* Activity *
In the following listing, find the lines containing "Graylog" and report them.

* Listed records *
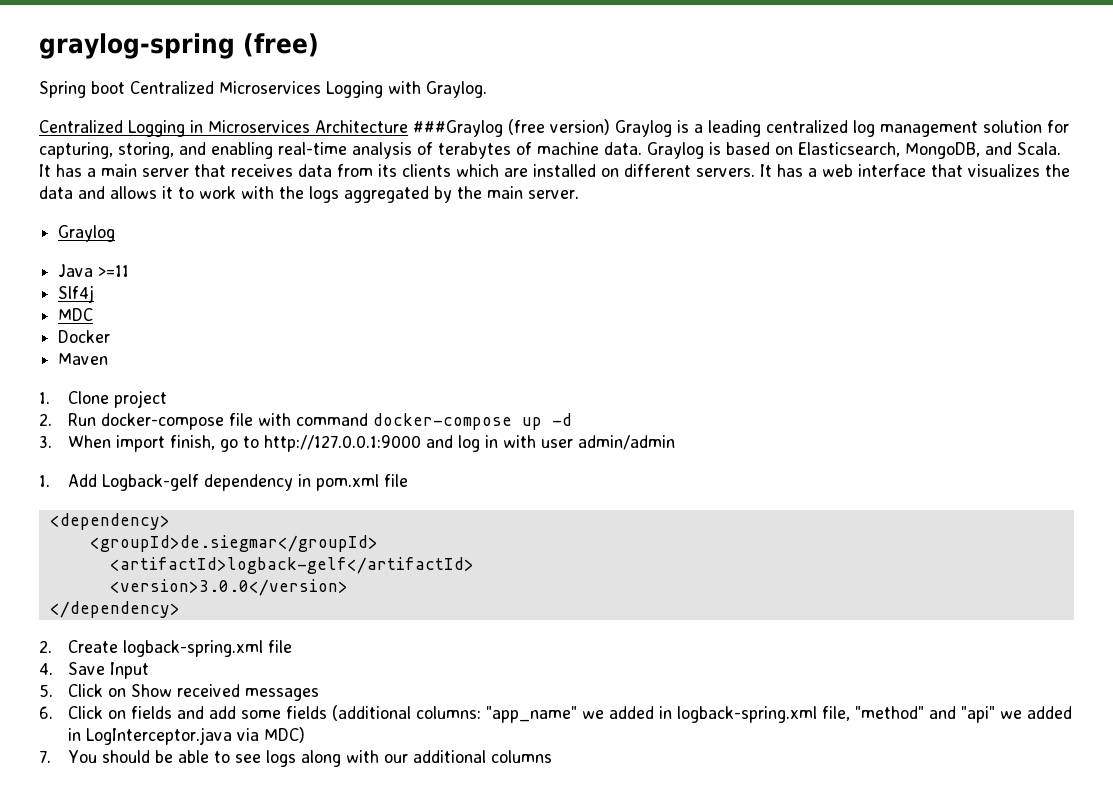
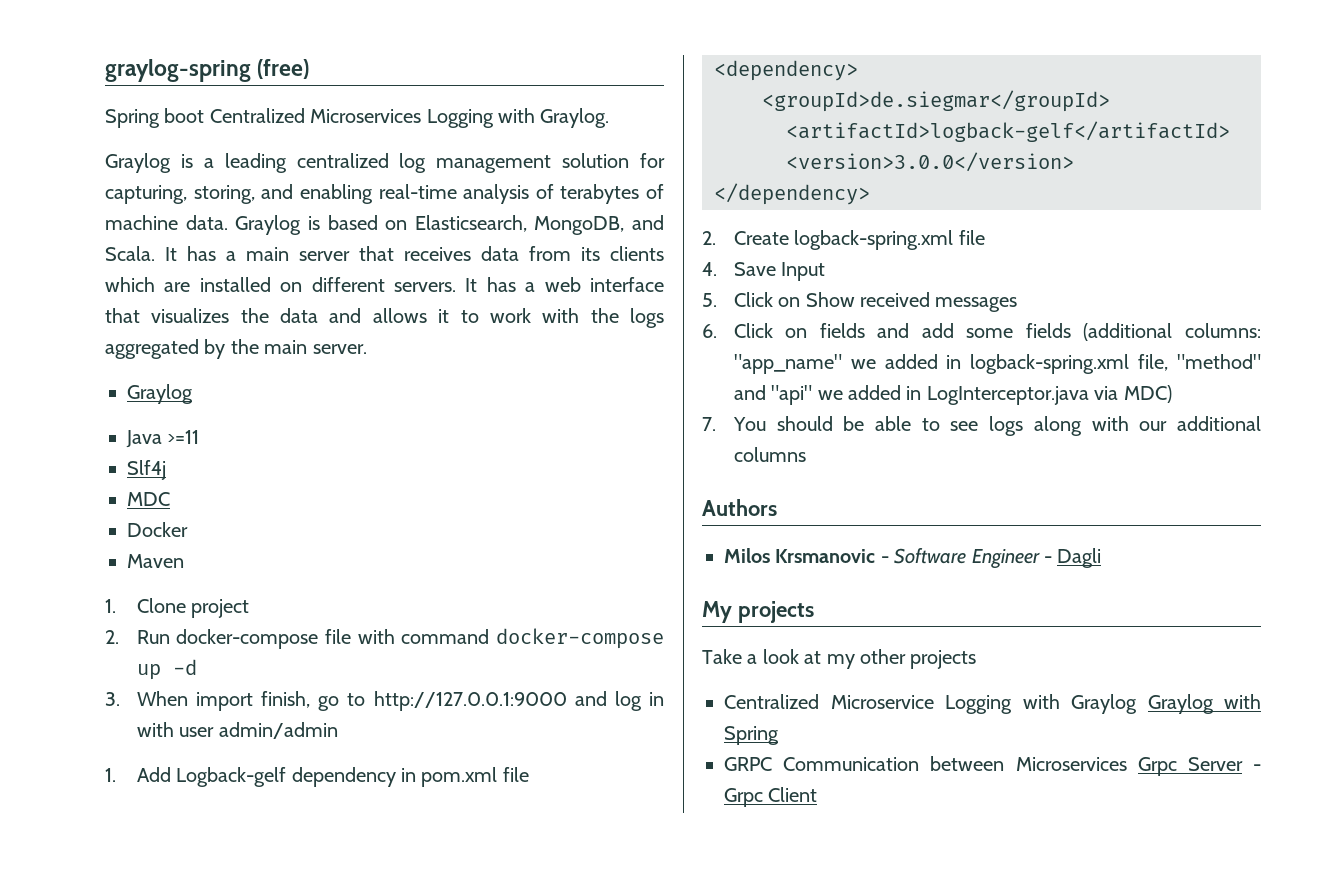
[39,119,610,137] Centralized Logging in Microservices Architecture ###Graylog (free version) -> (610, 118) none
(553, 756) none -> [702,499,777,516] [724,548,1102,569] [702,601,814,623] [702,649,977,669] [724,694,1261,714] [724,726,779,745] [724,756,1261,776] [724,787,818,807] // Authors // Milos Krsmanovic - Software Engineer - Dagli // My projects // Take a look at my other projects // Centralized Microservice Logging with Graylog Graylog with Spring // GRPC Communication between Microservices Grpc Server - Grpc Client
* * *
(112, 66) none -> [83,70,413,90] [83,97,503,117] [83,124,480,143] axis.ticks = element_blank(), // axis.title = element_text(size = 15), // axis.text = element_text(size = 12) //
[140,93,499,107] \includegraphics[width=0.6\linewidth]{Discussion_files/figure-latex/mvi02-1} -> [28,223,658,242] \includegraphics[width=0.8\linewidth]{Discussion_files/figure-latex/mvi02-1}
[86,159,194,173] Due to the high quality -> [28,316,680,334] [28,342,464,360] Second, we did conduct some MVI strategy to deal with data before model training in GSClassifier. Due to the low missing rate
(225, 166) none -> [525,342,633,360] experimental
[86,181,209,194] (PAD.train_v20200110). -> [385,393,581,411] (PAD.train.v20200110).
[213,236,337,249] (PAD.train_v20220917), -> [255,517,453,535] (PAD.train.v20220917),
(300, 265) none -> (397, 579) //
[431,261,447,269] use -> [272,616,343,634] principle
==
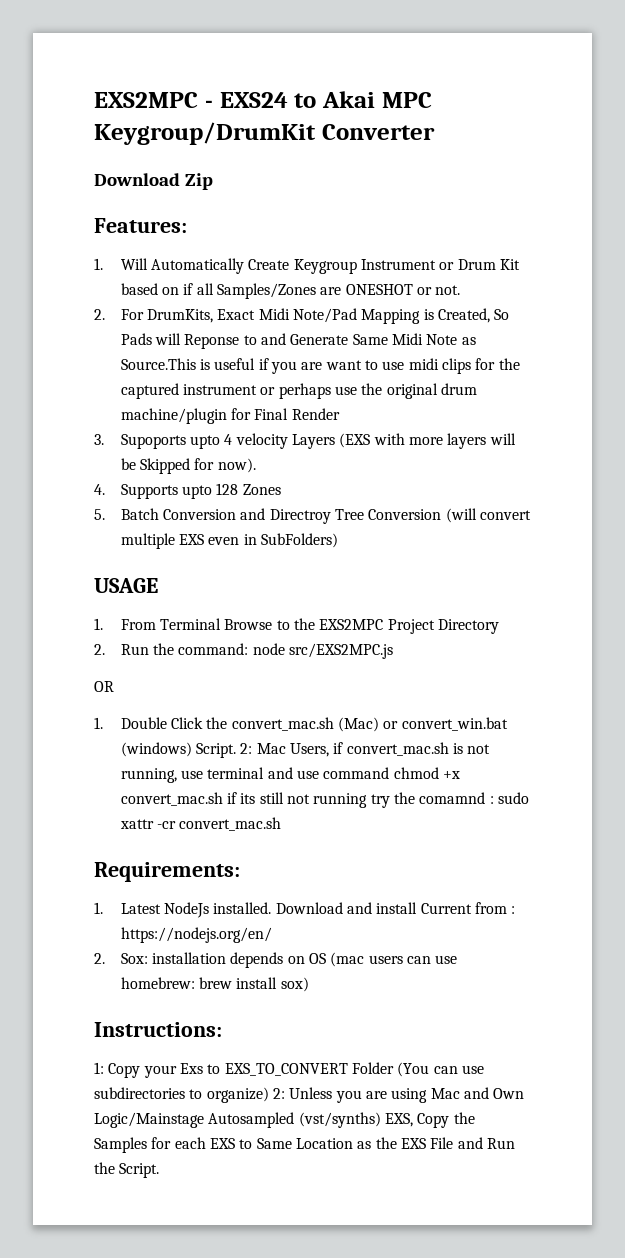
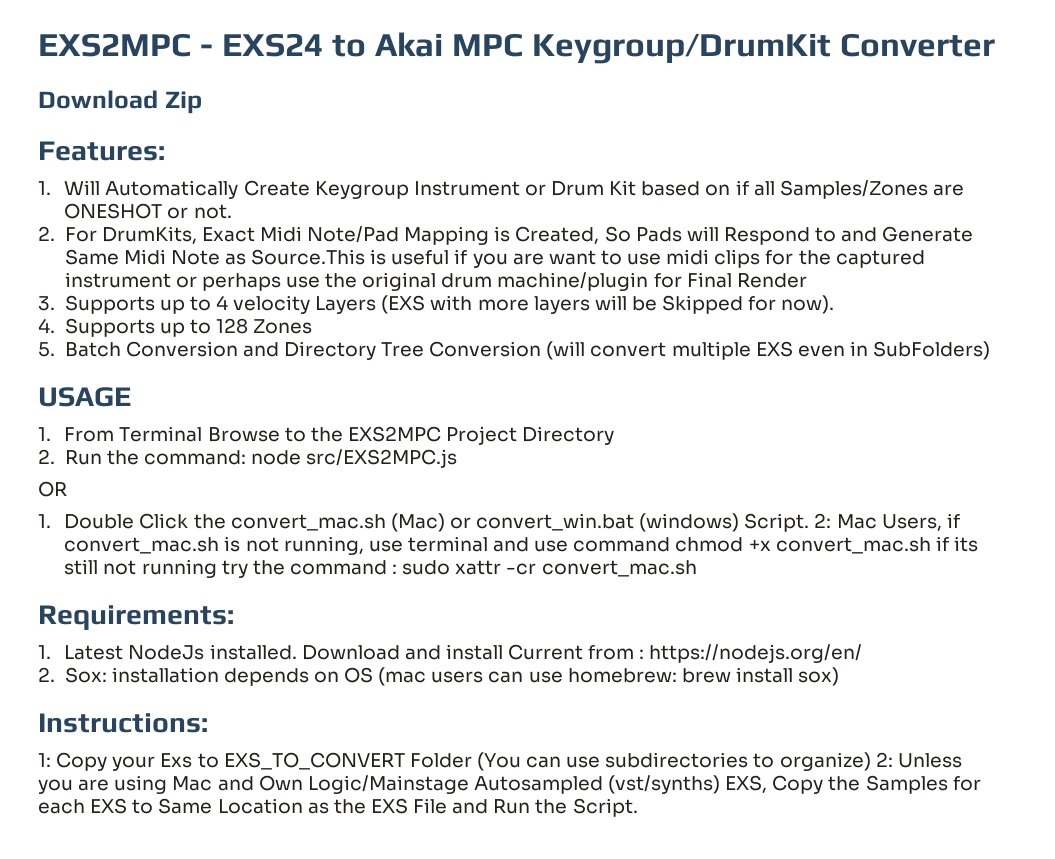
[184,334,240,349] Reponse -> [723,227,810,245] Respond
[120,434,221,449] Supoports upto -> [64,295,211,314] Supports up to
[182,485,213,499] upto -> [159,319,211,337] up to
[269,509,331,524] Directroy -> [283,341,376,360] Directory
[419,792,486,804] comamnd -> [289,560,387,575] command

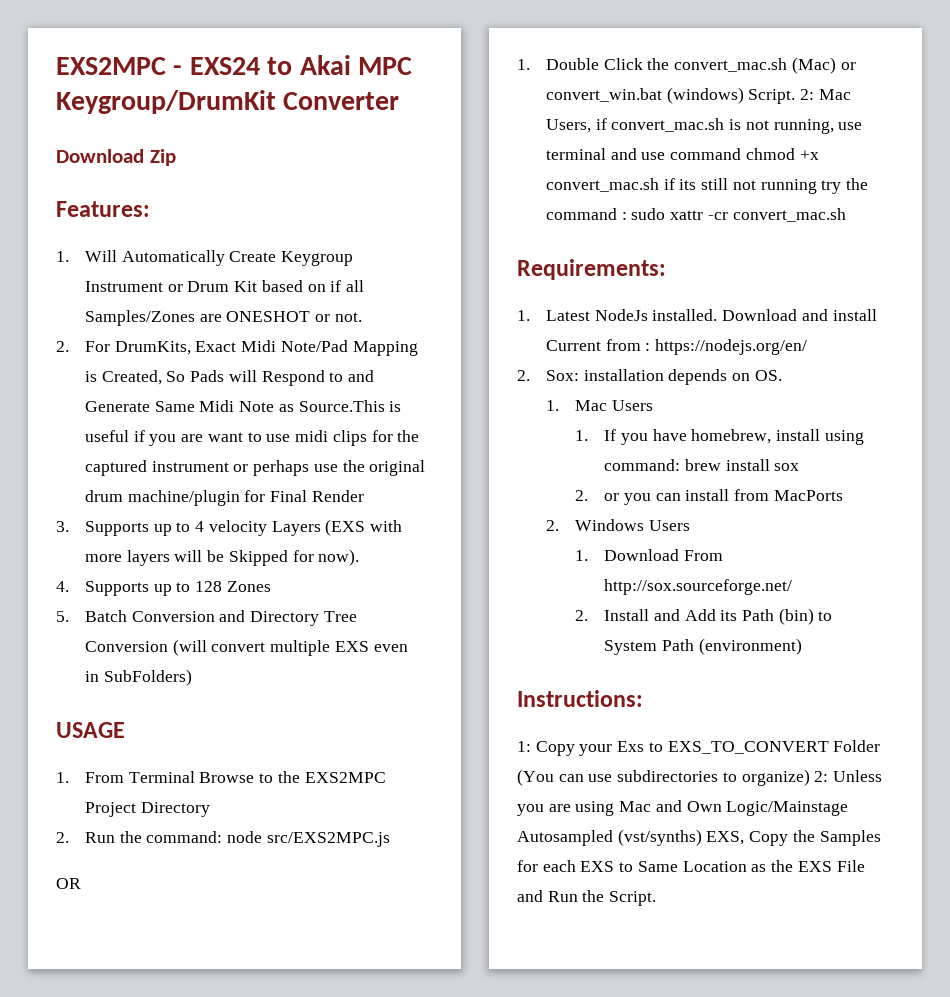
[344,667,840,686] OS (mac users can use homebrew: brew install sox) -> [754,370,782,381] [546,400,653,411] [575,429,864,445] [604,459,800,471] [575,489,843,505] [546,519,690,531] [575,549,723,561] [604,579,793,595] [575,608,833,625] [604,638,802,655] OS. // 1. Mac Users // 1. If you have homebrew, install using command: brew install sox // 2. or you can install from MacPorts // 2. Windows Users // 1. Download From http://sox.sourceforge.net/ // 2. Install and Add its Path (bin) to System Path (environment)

* Answer section *
[39,119,610,137] Centralized Logging in Microservices Architecture ###Graylog (free version) -> (610, 118) none
(553, 756) none -> [702,499,777,516] [724,548,1102,569] [702,601,814,623] [702,649,977,669] [724,694,1261,714] [724,726,779,745] [724,756,1261,776] [724,787,818,807] // Authors // Milos Krsmanovic - Software Engineer - Dagli // My projects // Take a look at my other projects // Centralized Microservice Logging with Graylog Graylog with Spring // GRPC Communication between Microservices Grpc Server - Grpc Client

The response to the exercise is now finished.